It seems to me that the issue lies in whether the data pieces are on the cloud, or if just the programs are. If I lose the ability to edit a Word document from Office-For-Cloud but I have the file stored locally, I grumble that 'the idiots who run the thing' broke the program, and wait for the 'smart guy white knights' to come fix it for them. But in this case I'm holding those bits (exclusively, or a copy) so I know the data are safe. Nuke the server from orbit, for all I care - I'm annoyed that I lost the ability to continue working, but I've only lost time (bad enough, I know...) Downtime length and frequency becomes the only factors to my unhappiness
If the whole thing is on the cloud without a user-held copy, my SuperImportantLifeWork.doc can turn into vapor if the worst case happens. Now, we add a new factor - what files I lost, and what's involved in regenerating them. This is the predominate factor in my user unhappiness - phone numbers are hard enough to pull together again for many of us, but when we expand that to everything else on the phones (or extrapolate to what may eventually be on-cloud - pictures, documents, schedules, patient data, etc.) these losses become more catastrophic.

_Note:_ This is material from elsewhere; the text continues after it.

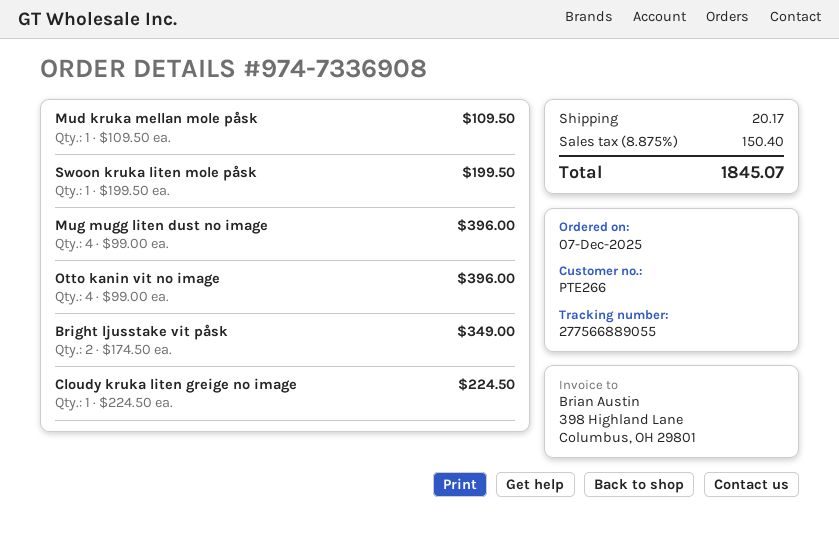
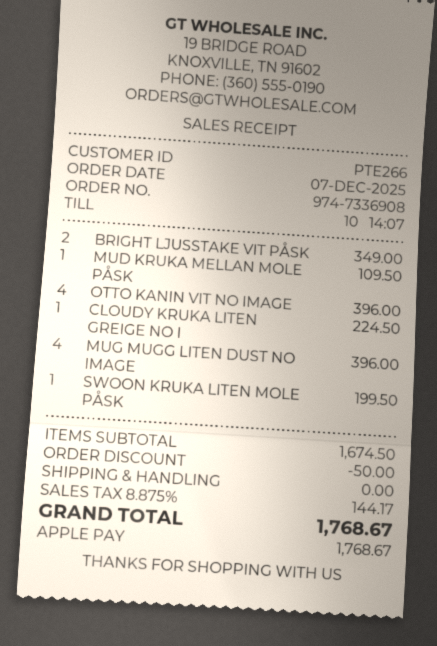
discount: none -> 50.00
shipping: 20.17 -> 0.00
tax: 8.875% = 150.40 -> 8.875% = 144.17
total: 1845.07 -> 1768.67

In the end, we usually hear about the same set of factors being important for 'good' backups - different physical hardware, offsite, different power system, geographically-separate, etc., in something like that order (depending on data, usage, etc.) These companies really need to make sure that the user has the opportunity to implement these factors by maintaining a complete (or optionally partial) copy of the data local-to-user.